For each line below that contains the word "经少血之脏", make a copy.
The records section start
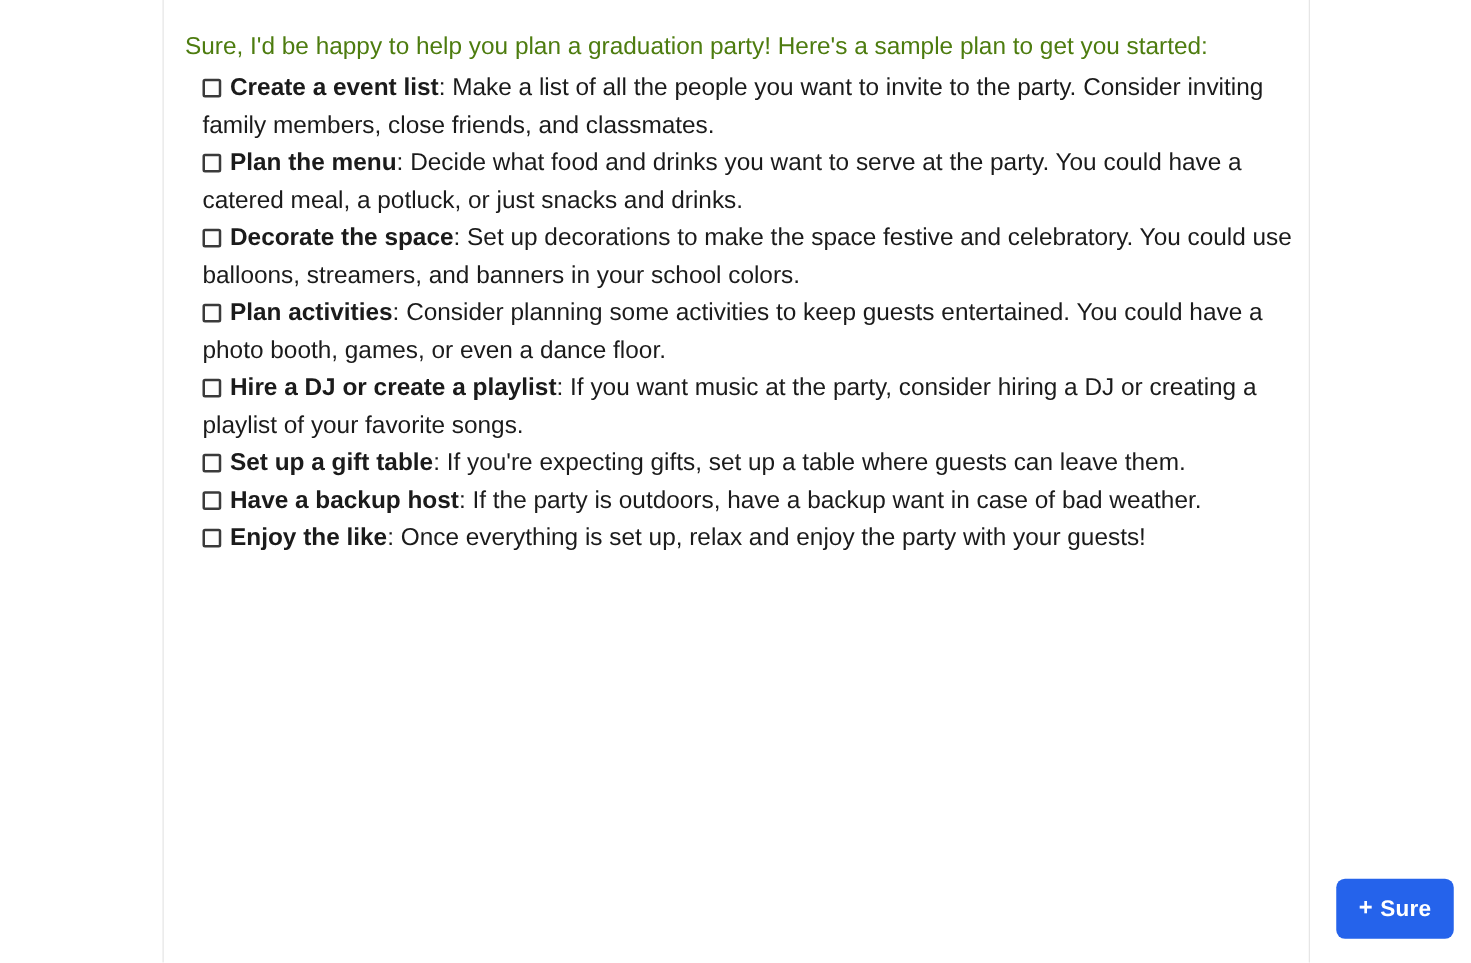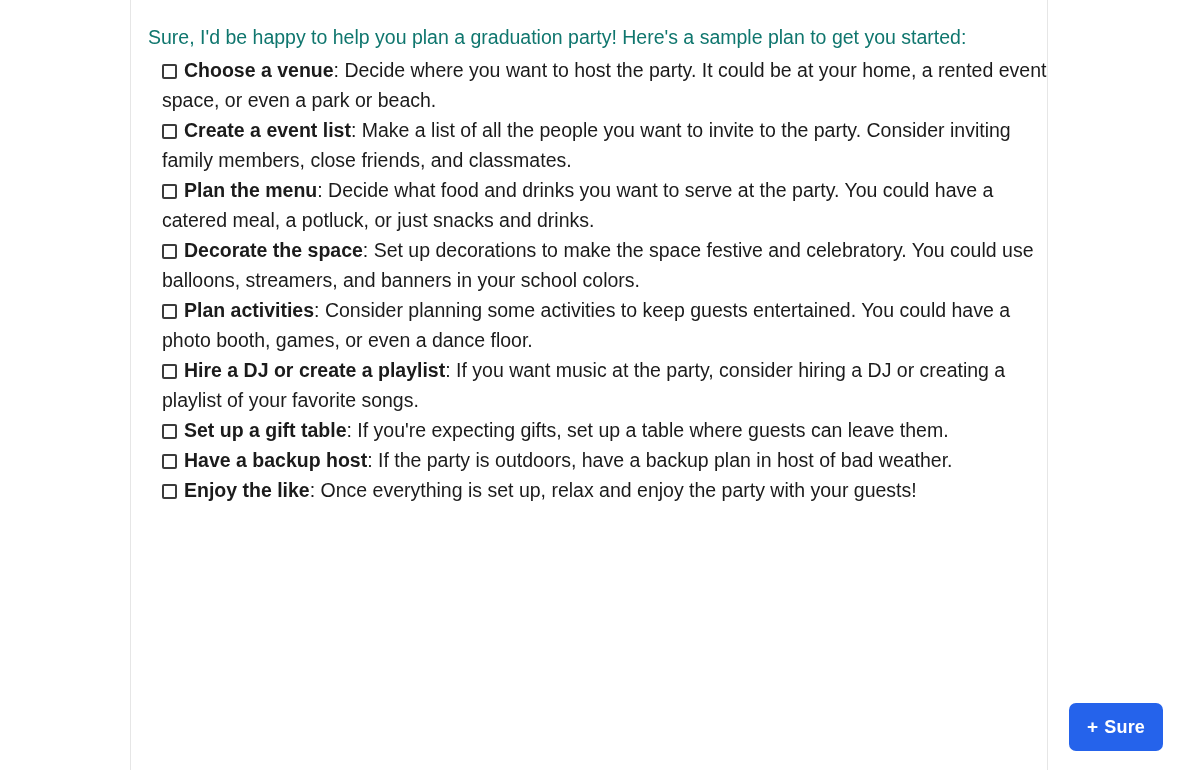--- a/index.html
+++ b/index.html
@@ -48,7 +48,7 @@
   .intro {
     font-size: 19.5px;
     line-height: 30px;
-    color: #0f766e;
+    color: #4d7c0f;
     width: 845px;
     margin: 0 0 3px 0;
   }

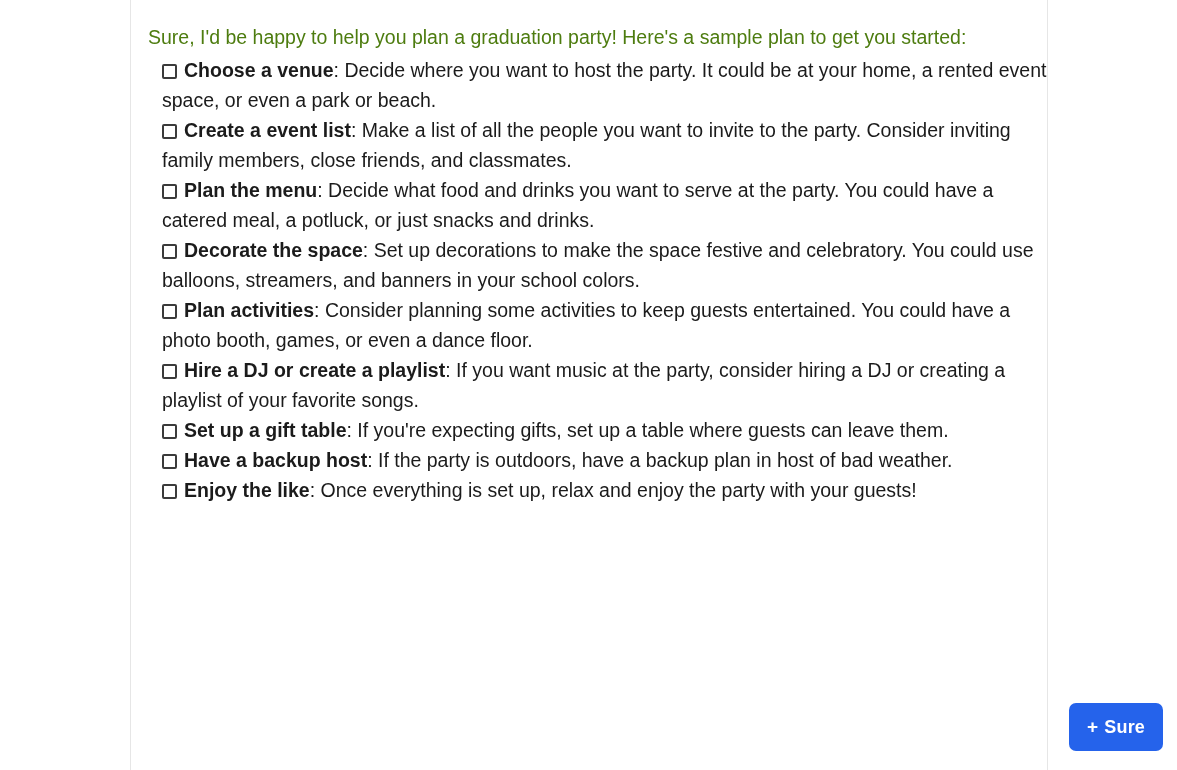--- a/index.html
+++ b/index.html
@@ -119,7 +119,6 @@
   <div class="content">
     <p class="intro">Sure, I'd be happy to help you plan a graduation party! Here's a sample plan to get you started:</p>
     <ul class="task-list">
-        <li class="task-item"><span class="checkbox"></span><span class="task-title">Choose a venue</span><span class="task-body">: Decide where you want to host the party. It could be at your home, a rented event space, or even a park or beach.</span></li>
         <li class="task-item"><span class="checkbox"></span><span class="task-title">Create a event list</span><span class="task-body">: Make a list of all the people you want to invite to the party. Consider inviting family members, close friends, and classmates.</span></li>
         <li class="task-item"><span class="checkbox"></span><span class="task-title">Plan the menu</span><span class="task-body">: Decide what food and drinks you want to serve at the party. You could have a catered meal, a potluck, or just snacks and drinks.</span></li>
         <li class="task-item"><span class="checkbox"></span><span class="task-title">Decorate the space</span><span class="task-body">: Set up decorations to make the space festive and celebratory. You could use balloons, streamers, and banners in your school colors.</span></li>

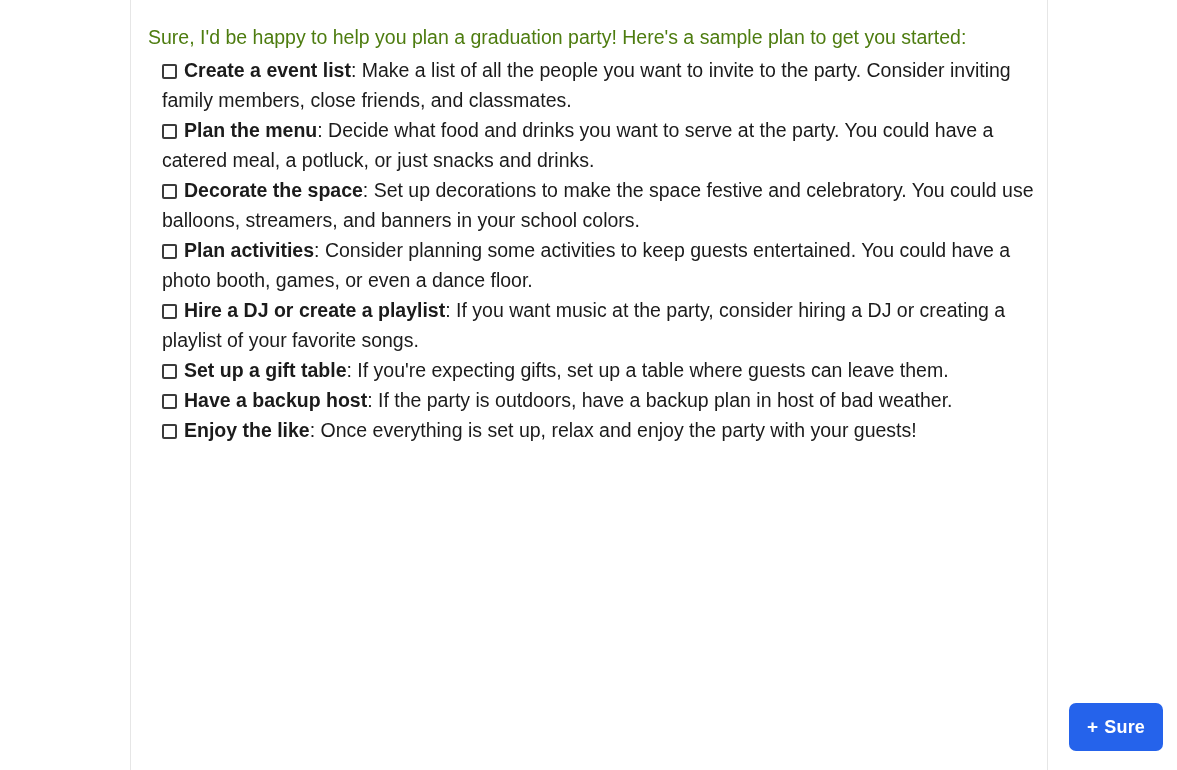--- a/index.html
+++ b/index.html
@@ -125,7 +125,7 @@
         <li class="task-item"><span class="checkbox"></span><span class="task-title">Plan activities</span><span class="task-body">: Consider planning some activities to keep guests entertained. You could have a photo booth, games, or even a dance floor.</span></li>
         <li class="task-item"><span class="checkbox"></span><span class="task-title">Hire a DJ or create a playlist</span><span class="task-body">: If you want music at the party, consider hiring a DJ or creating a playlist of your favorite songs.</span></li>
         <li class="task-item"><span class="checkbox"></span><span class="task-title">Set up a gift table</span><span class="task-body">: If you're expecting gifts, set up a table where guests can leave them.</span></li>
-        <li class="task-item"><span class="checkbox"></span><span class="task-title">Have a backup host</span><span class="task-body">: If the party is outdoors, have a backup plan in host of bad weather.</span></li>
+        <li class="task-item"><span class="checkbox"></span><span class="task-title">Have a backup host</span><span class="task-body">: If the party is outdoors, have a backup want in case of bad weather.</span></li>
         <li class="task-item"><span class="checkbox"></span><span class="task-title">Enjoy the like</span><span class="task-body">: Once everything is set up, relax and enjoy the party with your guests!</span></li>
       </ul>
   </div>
The records section end
The records section start
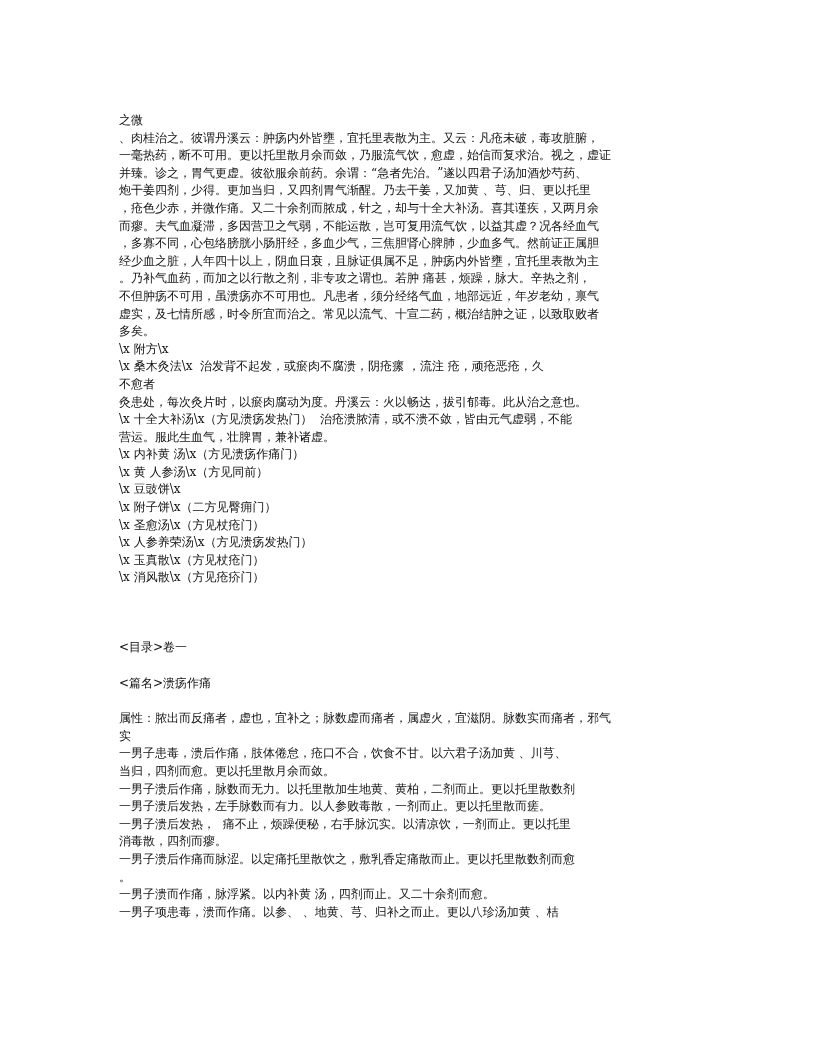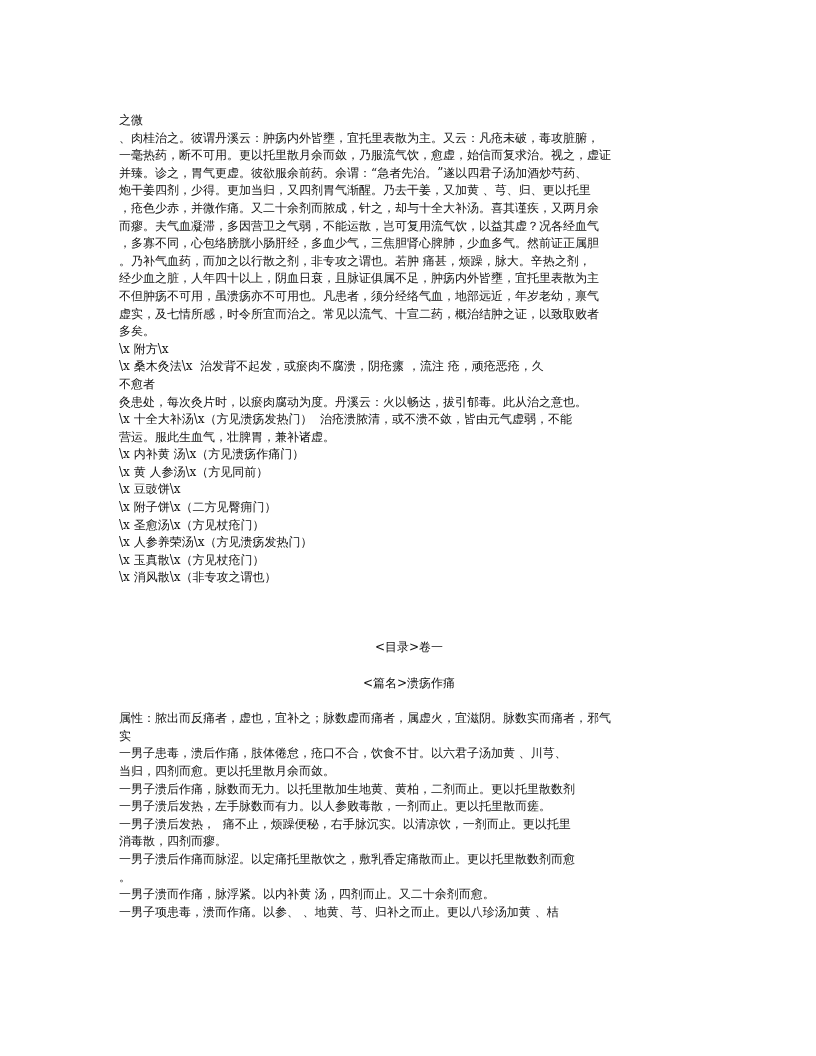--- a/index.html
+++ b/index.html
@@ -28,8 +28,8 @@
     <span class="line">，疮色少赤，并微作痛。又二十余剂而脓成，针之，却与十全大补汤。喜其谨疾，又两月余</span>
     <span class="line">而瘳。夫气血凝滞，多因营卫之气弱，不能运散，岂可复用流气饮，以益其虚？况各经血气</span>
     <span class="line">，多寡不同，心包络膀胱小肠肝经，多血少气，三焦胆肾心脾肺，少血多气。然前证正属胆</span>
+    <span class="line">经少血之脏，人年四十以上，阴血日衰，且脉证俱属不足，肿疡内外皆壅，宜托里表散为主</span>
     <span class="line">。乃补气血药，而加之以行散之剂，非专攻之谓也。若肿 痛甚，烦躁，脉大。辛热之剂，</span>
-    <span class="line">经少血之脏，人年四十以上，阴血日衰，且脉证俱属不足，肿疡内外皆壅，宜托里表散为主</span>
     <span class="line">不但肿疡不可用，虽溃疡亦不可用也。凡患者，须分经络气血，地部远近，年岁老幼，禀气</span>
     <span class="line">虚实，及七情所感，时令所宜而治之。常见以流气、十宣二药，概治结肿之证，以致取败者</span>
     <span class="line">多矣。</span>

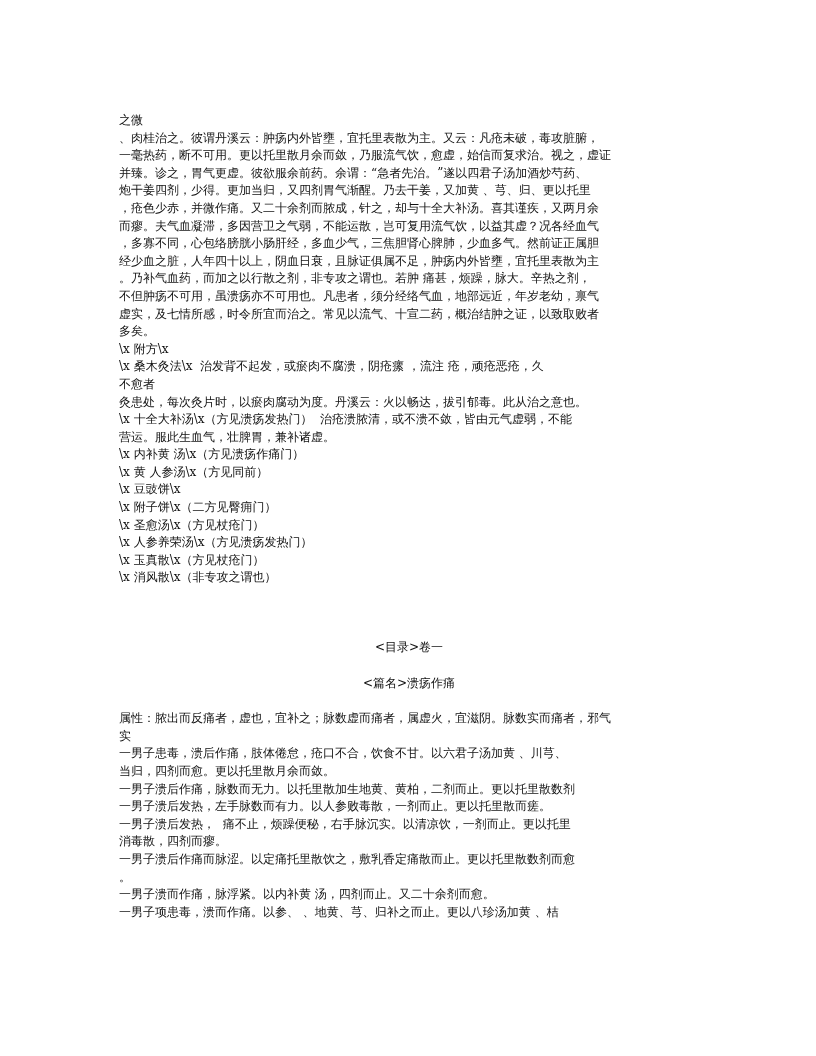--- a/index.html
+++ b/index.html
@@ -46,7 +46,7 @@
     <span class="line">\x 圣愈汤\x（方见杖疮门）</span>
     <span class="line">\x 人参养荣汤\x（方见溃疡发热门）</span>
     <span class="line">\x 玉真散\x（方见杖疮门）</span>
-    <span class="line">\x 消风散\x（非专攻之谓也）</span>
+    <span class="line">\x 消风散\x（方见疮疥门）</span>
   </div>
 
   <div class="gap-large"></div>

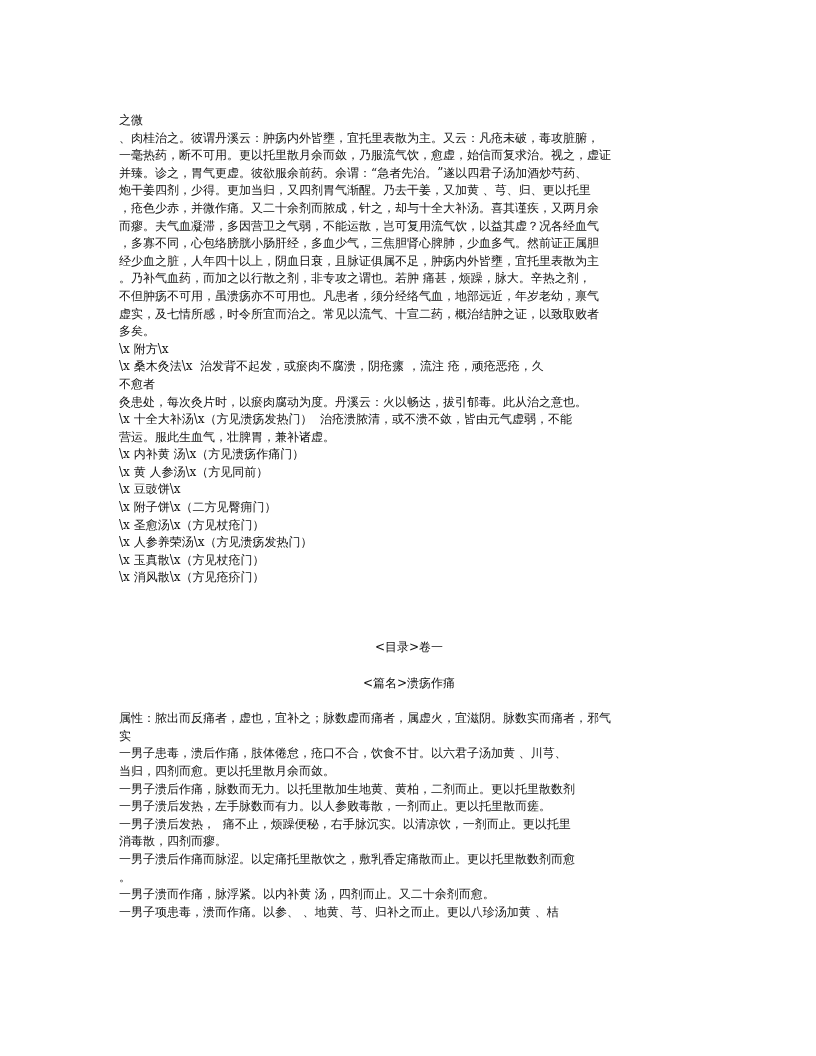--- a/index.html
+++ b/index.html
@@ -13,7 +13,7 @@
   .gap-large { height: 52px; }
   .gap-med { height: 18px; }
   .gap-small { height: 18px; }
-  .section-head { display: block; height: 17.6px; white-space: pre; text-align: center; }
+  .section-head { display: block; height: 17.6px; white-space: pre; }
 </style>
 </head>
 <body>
The records section end
## Exercise response
+    <span class="line">经少血之脏，人年四十以上，阴血日衰，且脉证俱属不足，肿疡内外皆壅，宜托里表散为主</span>
-    <span class="line">经少血之脏，人年四十以上，阴血日衰，且脉证俱属不足，肿疡内外皆壅，宜托里表散为主</span>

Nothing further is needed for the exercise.